*Given records:*
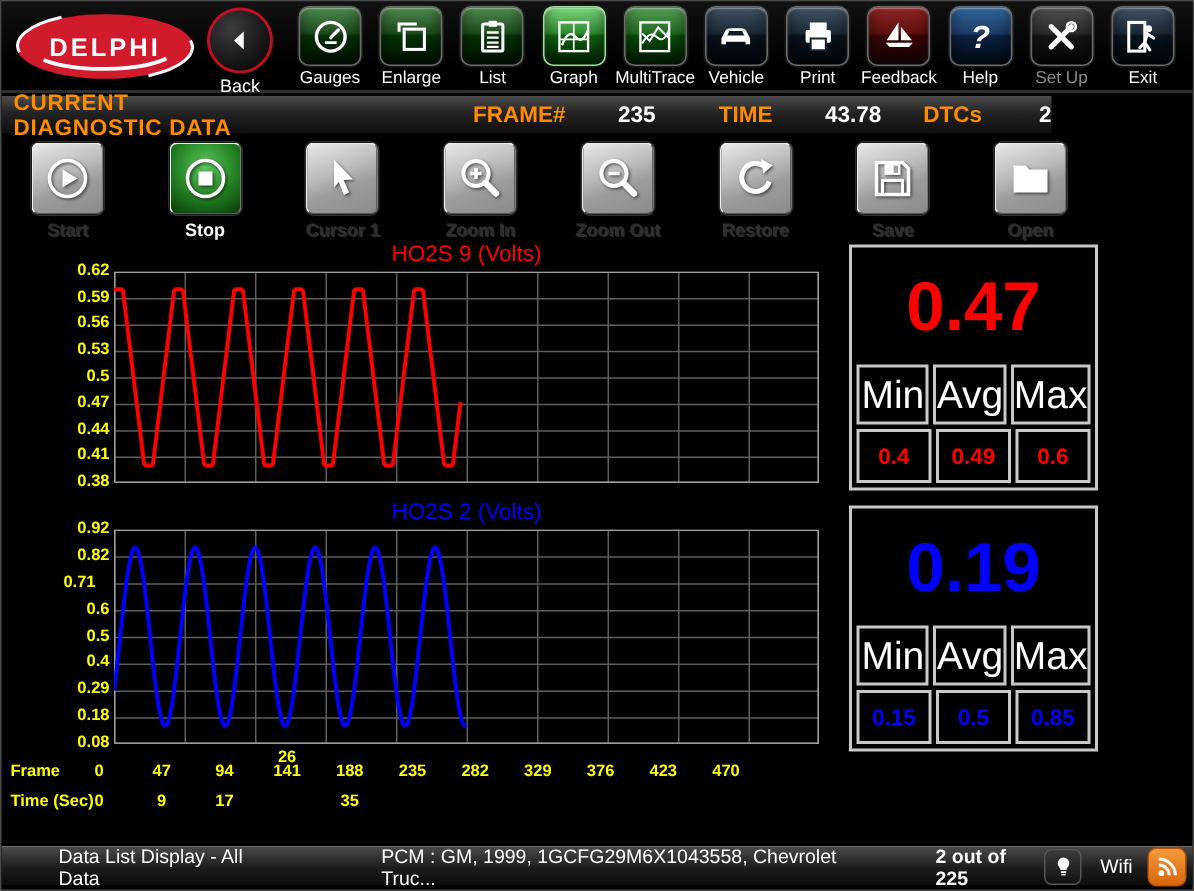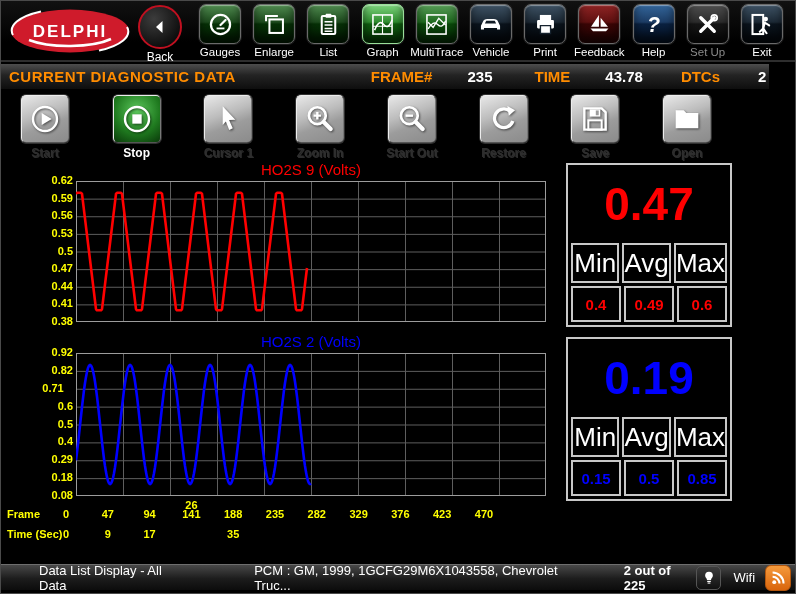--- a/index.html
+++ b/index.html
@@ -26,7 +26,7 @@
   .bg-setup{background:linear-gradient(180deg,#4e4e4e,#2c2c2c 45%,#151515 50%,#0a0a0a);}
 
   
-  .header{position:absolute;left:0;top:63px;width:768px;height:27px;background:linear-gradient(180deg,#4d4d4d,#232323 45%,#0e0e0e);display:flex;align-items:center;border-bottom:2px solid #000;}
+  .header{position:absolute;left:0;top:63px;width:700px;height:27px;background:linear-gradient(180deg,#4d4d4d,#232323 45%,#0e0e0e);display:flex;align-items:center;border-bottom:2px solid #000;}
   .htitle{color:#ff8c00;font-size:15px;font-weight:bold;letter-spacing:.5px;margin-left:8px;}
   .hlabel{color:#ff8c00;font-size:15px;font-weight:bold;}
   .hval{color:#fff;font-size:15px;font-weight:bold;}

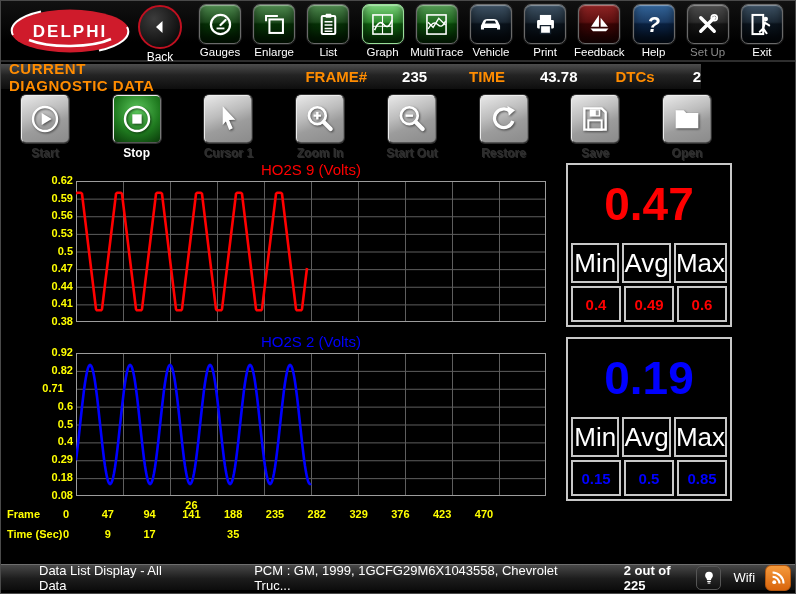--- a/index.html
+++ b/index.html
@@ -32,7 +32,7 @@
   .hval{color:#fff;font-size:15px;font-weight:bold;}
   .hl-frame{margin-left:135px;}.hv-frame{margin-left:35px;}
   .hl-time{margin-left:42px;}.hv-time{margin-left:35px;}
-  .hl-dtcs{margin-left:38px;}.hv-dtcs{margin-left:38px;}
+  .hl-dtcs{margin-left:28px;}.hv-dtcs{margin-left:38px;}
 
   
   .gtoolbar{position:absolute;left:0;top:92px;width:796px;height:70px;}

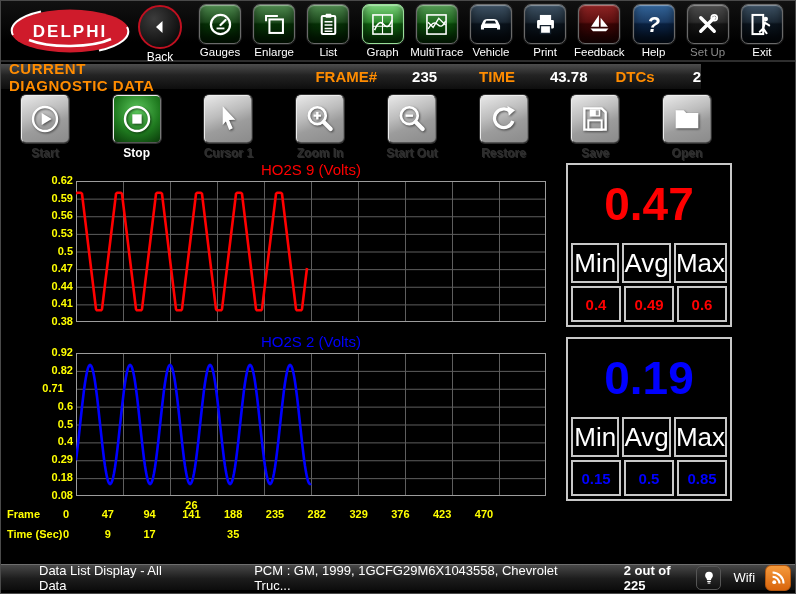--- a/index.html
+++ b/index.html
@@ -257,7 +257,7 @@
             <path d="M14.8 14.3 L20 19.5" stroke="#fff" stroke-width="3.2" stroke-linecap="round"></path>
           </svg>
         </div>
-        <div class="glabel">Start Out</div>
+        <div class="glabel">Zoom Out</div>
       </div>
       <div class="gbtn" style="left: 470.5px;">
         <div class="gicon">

==

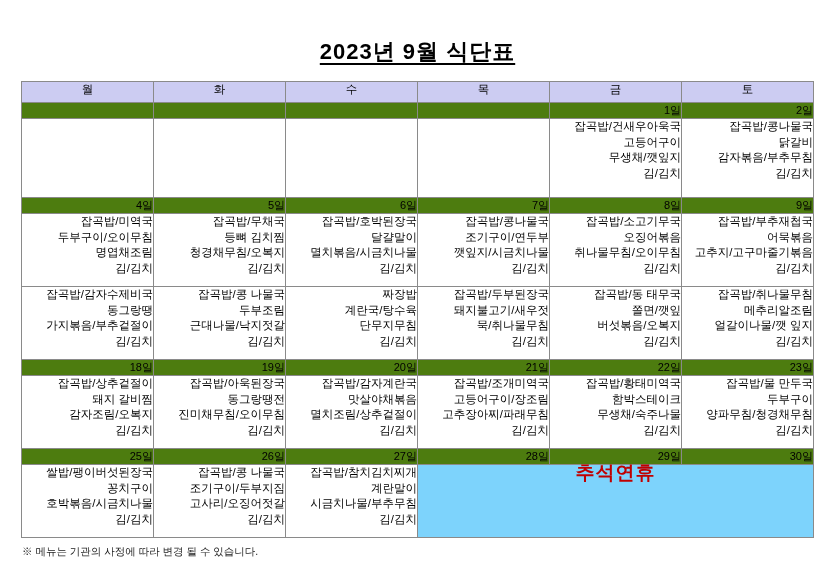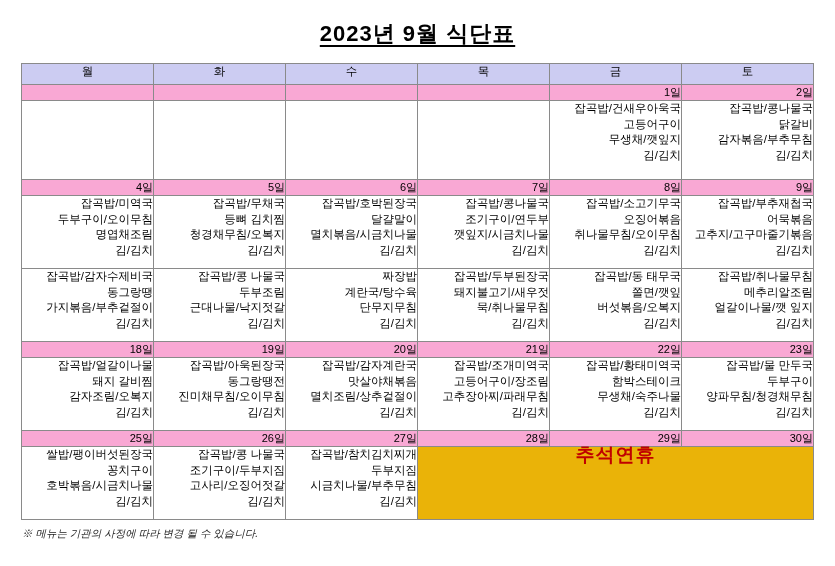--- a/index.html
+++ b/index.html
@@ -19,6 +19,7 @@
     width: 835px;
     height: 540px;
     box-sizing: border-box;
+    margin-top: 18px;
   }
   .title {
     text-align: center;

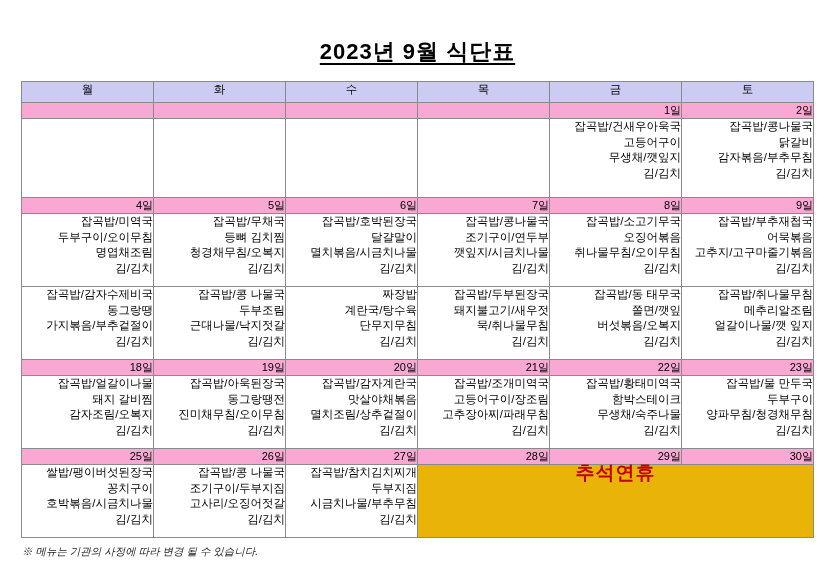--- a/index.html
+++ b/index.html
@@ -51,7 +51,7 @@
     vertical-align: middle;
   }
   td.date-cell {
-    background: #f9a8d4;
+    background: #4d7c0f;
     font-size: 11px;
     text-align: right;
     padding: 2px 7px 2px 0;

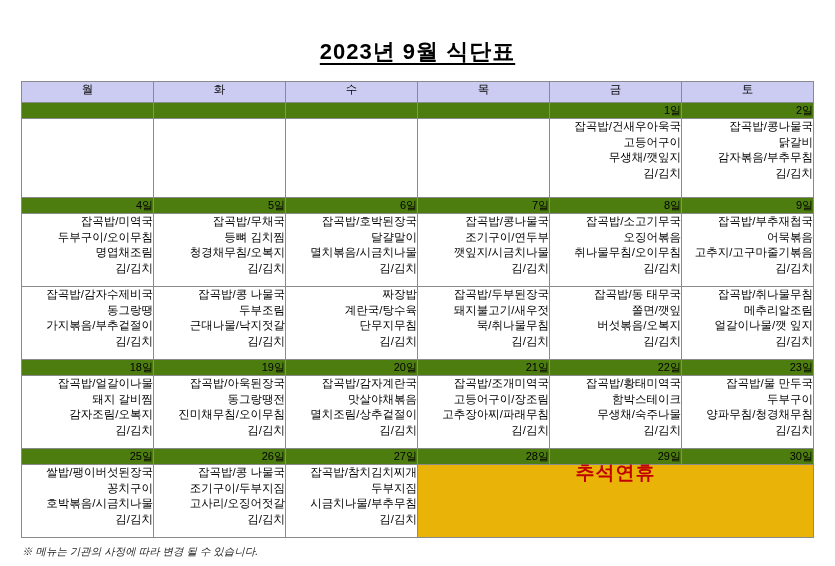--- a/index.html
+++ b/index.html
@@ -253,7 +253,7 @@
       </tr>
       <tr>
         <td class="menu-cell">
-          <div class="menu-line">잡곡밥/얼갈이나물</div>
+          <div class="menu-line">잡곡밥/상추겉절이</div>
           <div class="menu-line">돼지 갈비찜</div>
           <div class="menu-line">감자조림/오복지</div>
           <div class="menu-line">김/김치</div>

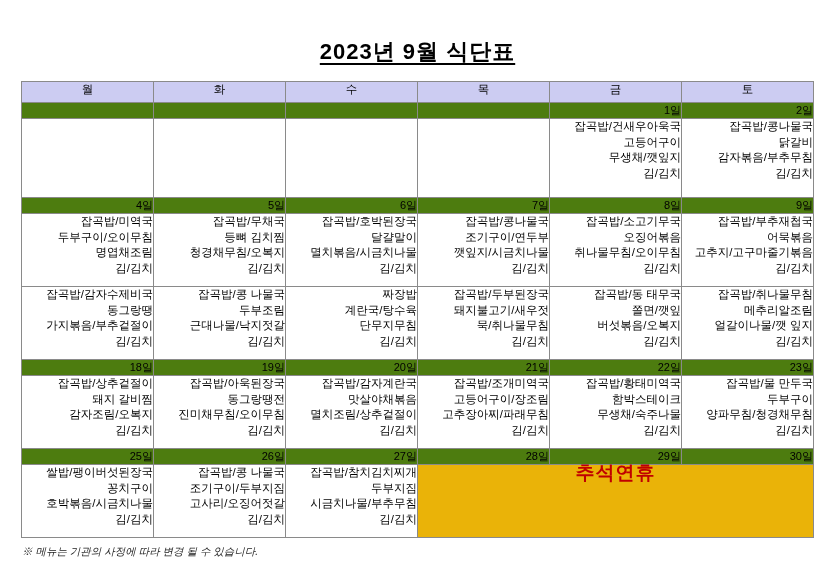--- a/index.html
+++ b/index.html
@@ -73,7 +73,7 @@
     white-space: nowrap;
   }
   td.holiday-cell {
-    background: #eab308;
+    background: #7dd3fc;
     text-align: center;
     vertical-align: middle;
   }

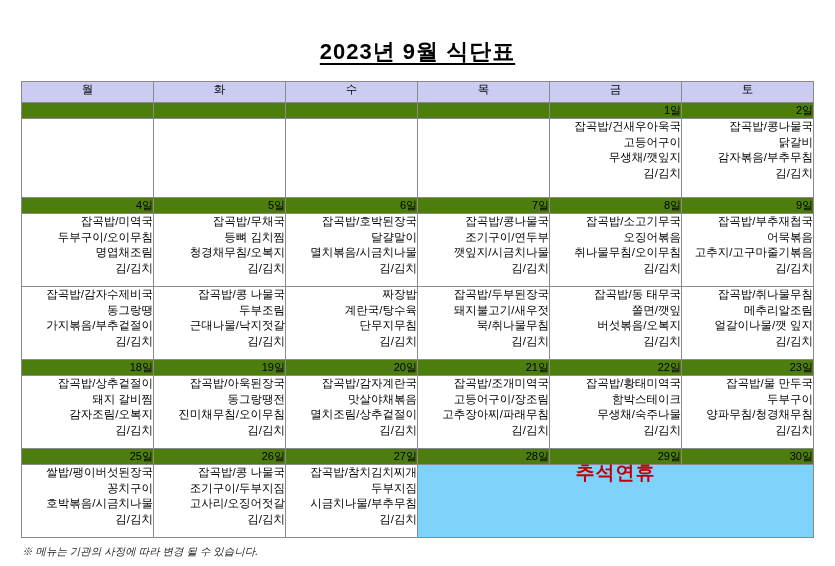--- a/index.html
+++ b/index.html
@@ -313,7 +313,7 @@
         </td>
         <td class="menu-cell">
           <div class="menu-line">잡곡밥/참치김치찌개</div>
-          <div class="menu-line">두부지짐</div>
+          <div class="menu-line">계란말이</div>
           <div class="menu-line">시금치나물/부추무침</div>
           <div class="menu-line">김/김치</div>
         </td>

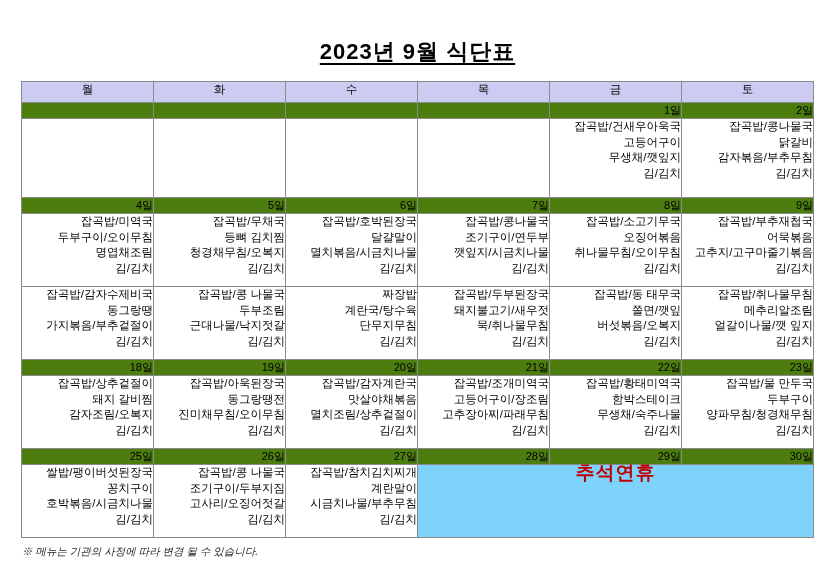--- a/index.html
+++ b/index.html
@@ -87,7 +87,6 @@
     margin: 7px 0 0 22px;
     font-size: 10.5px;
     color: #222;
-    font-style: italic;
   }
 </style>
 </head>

*Work required:* Given the entries above, say how many lines include the word "height", and write nothing besides the number.

*Result of the task:* 4